Application of machine learning in constructing a diagnostic model for neonatal biliary atresia.
Dingding Wang, Jie Sun, Yuyan Jin, Yanan Zhang, Yong Zhao, Kaiyun Hua, Yichao Gu, Shuangshuang Li, Junmin Liao, Peize Wang, Dayan Sun, Jinshi Huang
Abstract
Open AccessImportance: Early diagnosis of biliary atresia (BA) is important for advancing the Kasai operation time and improving the BA prognosis. Objective: To develop machine learning (ML) models for neonatal BA diagnosis using clinical characteristics and serological data. Methods: Neonates presenting with pathological jaundice between January 1, 2013, and December 31, 2023 were enrolled.
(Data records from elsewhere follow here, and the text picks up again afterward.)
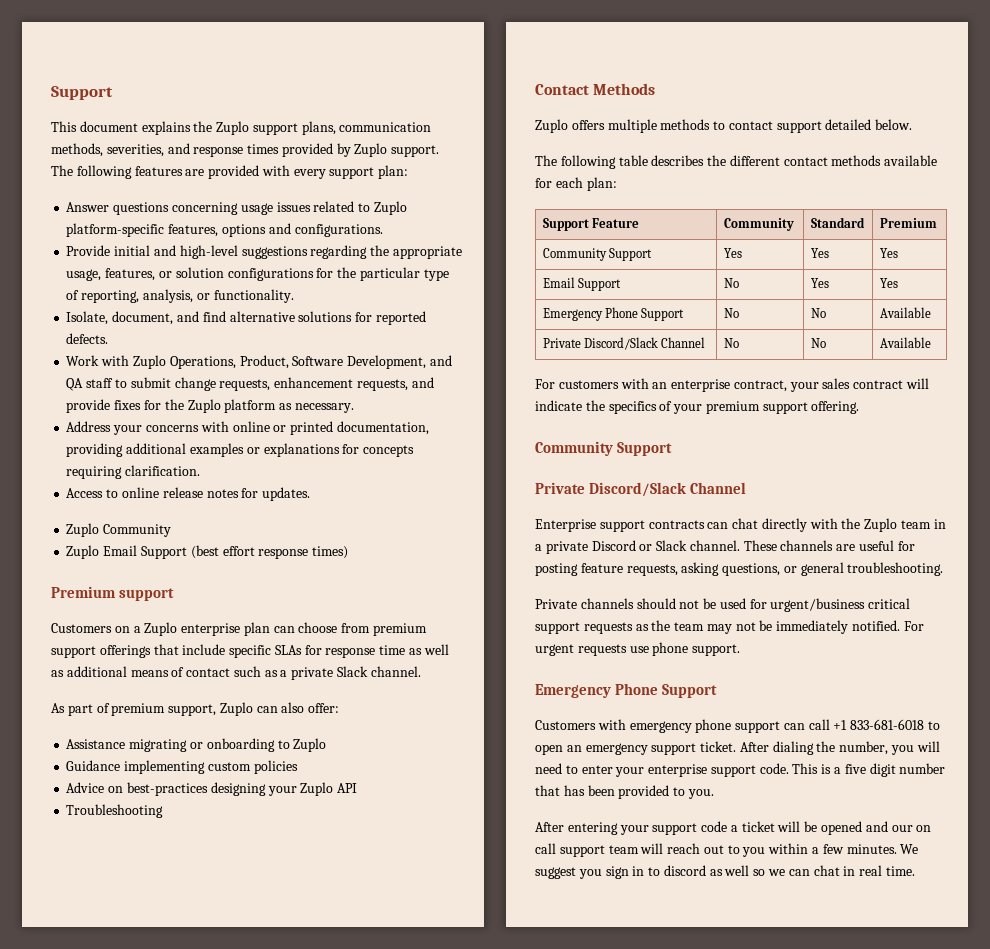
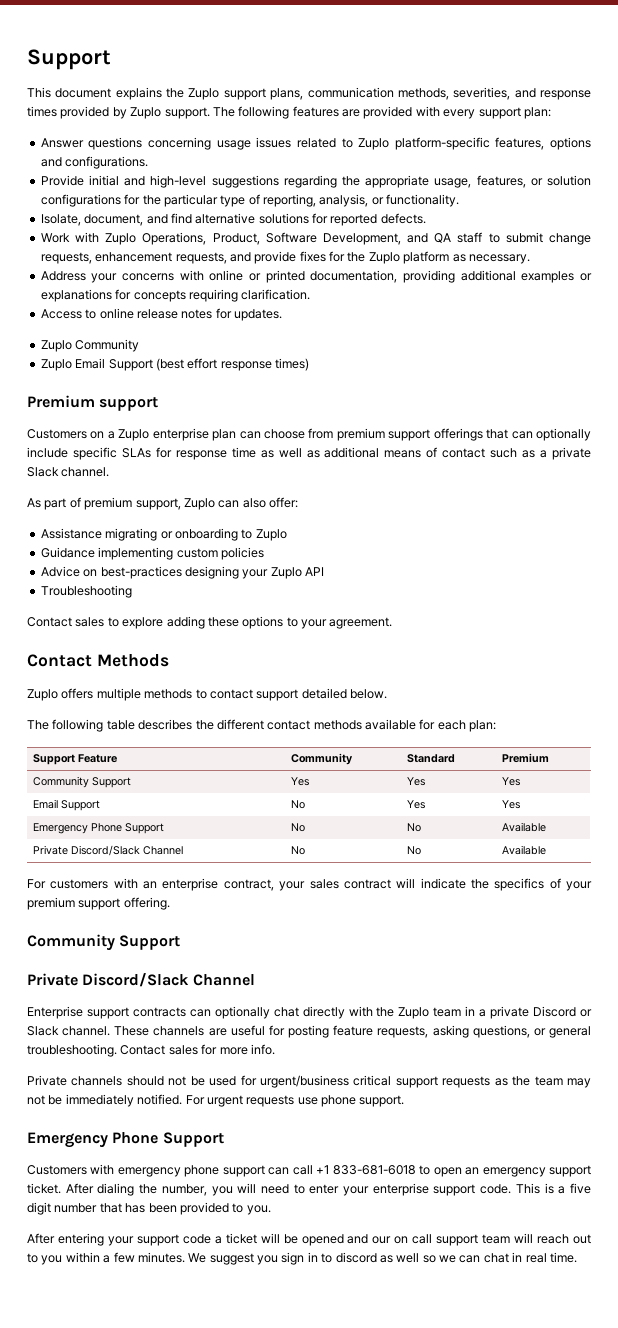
- Customers on a Zuplo enterprise plan can choose from premium support offerings that include specific SLAs for response time as well as additional means of contact such as a private Slack channel.
+ Customers on a Zuplo enterprise plan can choose from premium support offerings that can optionally include specific SLAs for response time as well as additional means of contact such as a private Slack channel.
+ Contact sales to explore adding these options to your agreement.
- Enterprise support contracts can chat directly with the Zuplo team in a private Discord or Slack channel.
+ Enterprise support contracts can optionally chat directly with the Zuplo team in a private Discord or Slack channel.
+ Contact sales for more info.

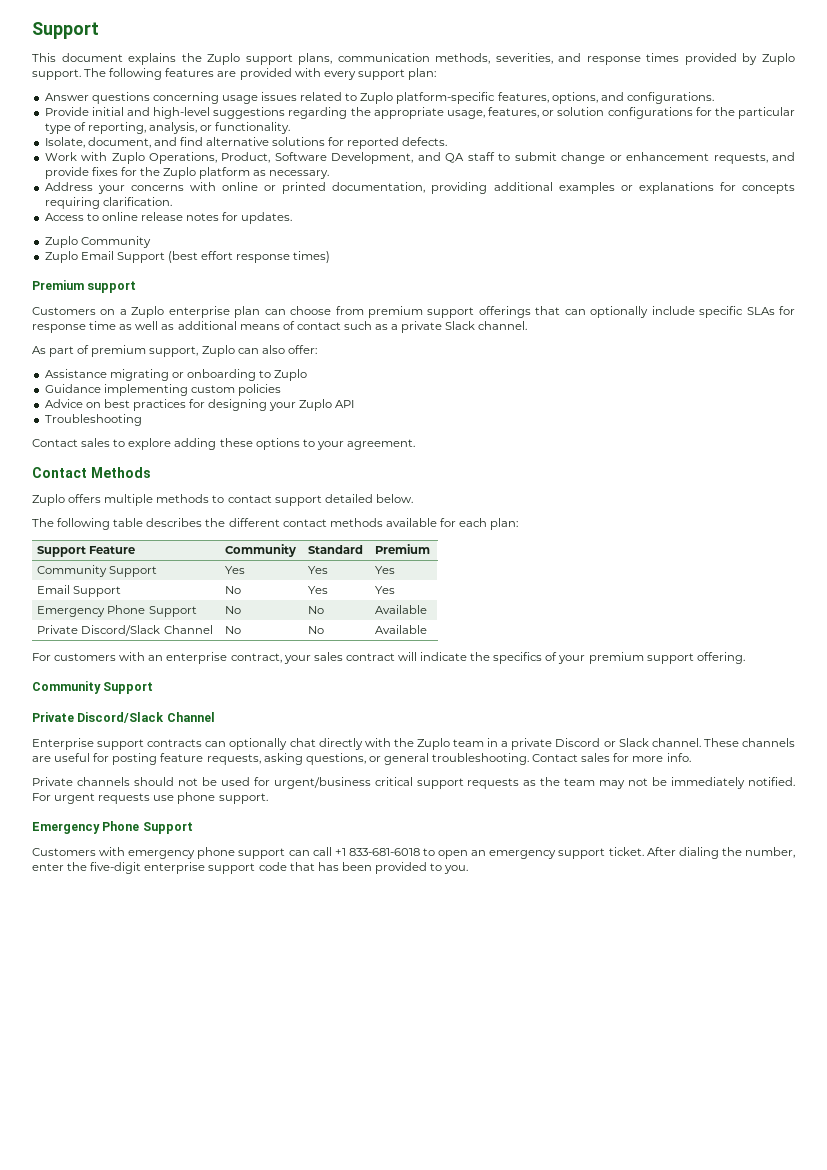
- Answer questions concerning usage issues related to Zuplo platform-specific features, options and configurations.
+ Answer questions concerning usage issues related to Zuplo platform-specific features, options, and configurations.
- Work with Zuplo Operations, Product, Software Development, and QA staff to submit change requests, enhancement requests, and provide fixes for the Zuplo platform as necessary.
+ Work with Zuplo Operations, Product, Software Development, and QA staff to submit change or enhancement requests, and provide fixes for the Zuplo platform as necessary.
- Advice on best-practices designing your Zuplo API
+ Advice on best practices for designing your Zuplo API
- After dialing the number, you will need to enter your enterprise support code. This is a five digit number that has been provided to you.
+ After dialing the number, enter the five-digit enterprise support code that has been provided to you.
- After entering your support code a ticket will be opened and our on call support team will reach out to you within a few minutes. We suggest you sign in to discord as well so we can chat in real time.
Five ML models-logistic regression (LR), random forest (RF), support vector machine classifier (SVC), multilayer perceptron (MLP), and extreme gradient boosting (XGBoost)-were trained using neonatal clinical and laboratory data. The stacking classifier (SC) algorithm was employed to select the best-performing models for constructing the ensemble learning model. Results: This study included 85 patients, 42 of whom were diagnosed with BA. Among the five ML models, XGBoost (area under the receiver operating characteristic curve [AUC] = 1.000; 95% confidence interval [CI]: 1.000-1.000) and the RF (AUC = 1.000; 95% CI: 1.000-1.000) demonstrated better diagnostic performance. All models showed acceptable consistency between the predicted and actual probabilities. The SC model, built on the LR, RF, and XGBoost models, also exhibited a strong generalization ability and diagnostic performance (AUC = 1.000; 95% CI: 1.000-1.000). Key diagnostic predictors included elevated gamma-glutamyl transpeptidase (GGT) (AUC = 0.837; 95% CI: 0.749-0.925), increased platelet (PLT) counts (AUC = 0.728; 95% CI: 0.618-0.838), and acholic stools (AUC = 0.765; 95% CI: 0.663-0.867). An XGBoost-based nomogram was also developed. Interpretation: ML models demonstrate high diagnostic accuracy for BA in neonates, with GGT, PLT counts, and acholic stools as pivotal predictors. This approach may enable earlier BA identification and intervention during the neonatal period.